1000万人検査で封じ込め 中国・武漢 “コロナ震源地”は今

国際 医療・健康


日が暮れ始め、街へと繰り出す大勢の市民。

新型コロナウイルス流行の“発生地点”とされる中国・武漢市。

23日、ロックダウンから、ちょうど半年。
街は驚くほどの変貌を遂げていた。

店に入る順番待ちの人たちが、多く集まっていた。

さらに...。

独特なにおいで知られる臭豆腐の屋台には行列も。

多くの市民がマスクを着用しているものの、『3密』を避ける雰囲気は感じられなかった。

武漢市民「コロナはもう終わった感じです」、「武漢はいま一番安全な場所でしょ、なにが怖いの」

2020年1月下旬、人々の移動を制限するロックダウンに踏み切った武漢。

そして、あの海鮮市場では...。

2019年12月、この海鮮市場の周りで、原因不明の肺炎が相次いで確認され、2020年1月、新型コロナウイルスによるものと判明した。

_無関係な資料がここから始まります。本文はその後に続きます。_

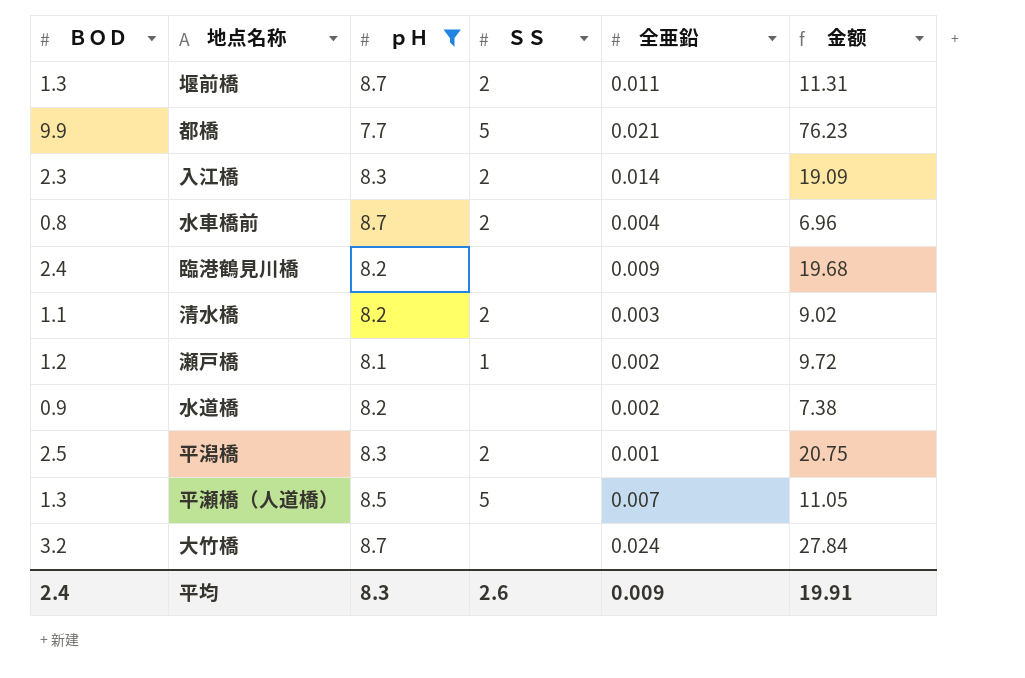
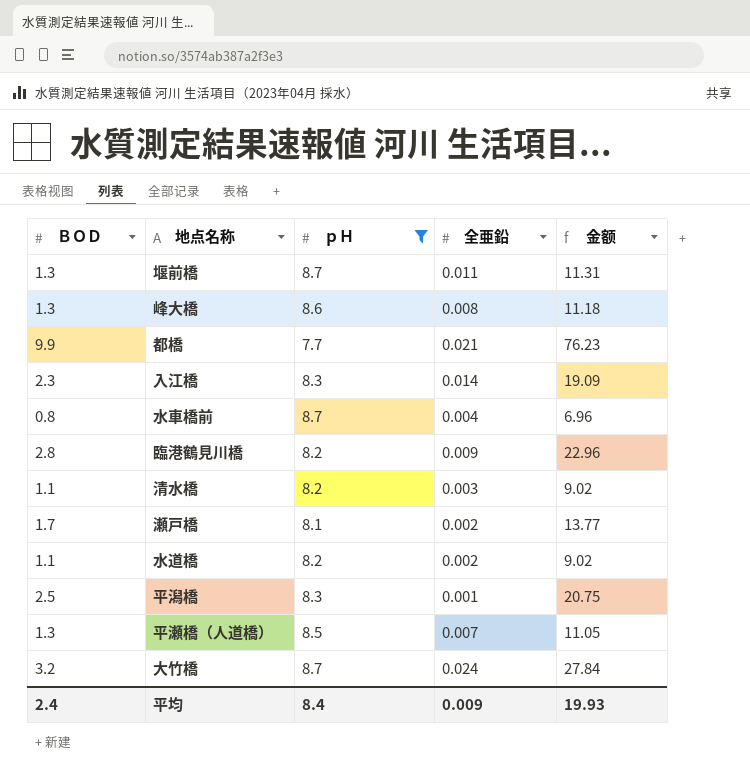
column ＳＳ | position: 4 -> none
row 峰大橋: none -> 1.3 | 8.6 | 0.008 | 11.18
臨港鶴見川橋 | ＢＯＤ: 2.4 -> 2.8
臨港鶴見川橋 | 金额: 19.68 -> 22.96
瀬戸橋 | ＢＯＤ: 1.2 -> 1.7
瀬戸橋 | 金额: 9.72 -> 13.77
水道橋 | ＢＯＤ: 0.9 -> 1.1
水道橋 | 金额: 7.38 -> 9.02
平均 | ｐＨ: 8.3 -> 8.4
平均 | 金额: 19.91 -> 19.93

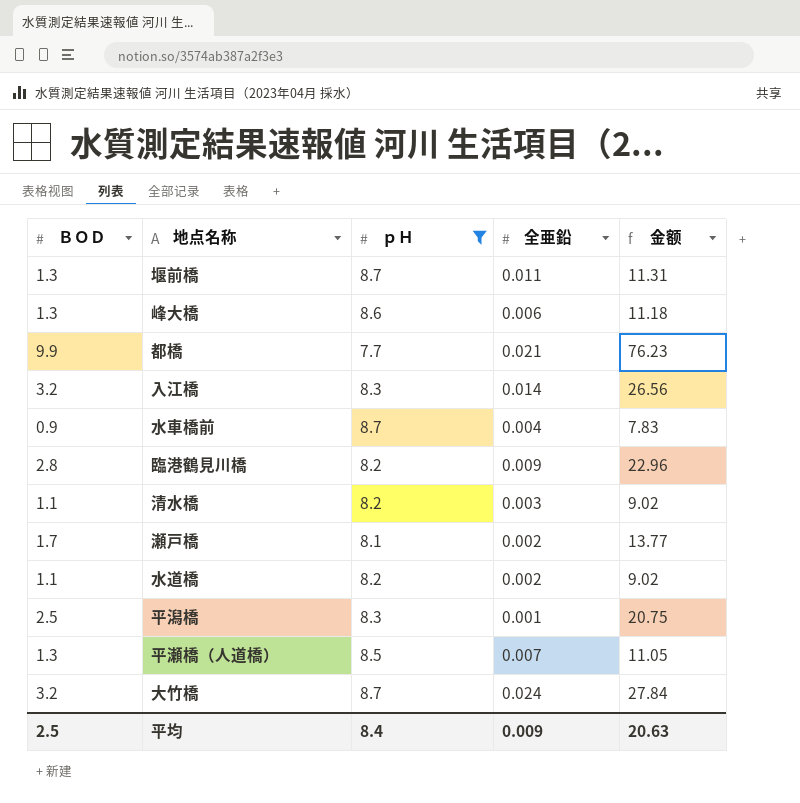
峰大橋 | 全亜鉛: 0.008 -> 0.006
入江橋 | ＢＯＤ: 2.3 -> 3.2
入江橋 | 金额: 19.09 -> 26.56
水車橋前 | ＢＯＤ: 0.8 -> 0.9
水車橋前 | 金额: 6.96 -> 7.83
平均 | ＢＯＤ: 2.4 -> 2.5
平均 | 金额: 19.93 -> 20.63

海鮮市場近くに住んでいた男性は、「(当時の海鮮市場は?)そこには冷凍の海鮮がありました。ニュースでいわれていた野生動物はすごく少なくて、1カ所か2カ所くらいです」と話す。

男性は、祖父を新型コロナで亡くし、自身も陽性か陰性かわからないまま、仮設の病院に隔離された。

男性「怖いというより、パニックでした。病院は人であふれて、医者や看護師は手が回らない状態でした」

2020年4月、武漢のロックダウンは解除された。

ところが、新たな感染が確認されたため、市当局は、全市民1,000万人を対象に、無料でPCR検査を実施。

無症状の感染者300人すべてを隔離した。

武漢市民「みんながPCR検査を受けているから、どこでも安全だ」

市民が見せてくれたスマホの画面。
PCR検査で陰性だったことを証明するもので、市民の安心材料になっていた。

武漢市民「自分は問題ないし、周囲も感染していないのがわかっているので、怖がる必要はない」

かつてない混乱の末に、にぎわいを取り戻したこの街の現状から、第2波が懸念される日本は何を教訓とすべきなのか。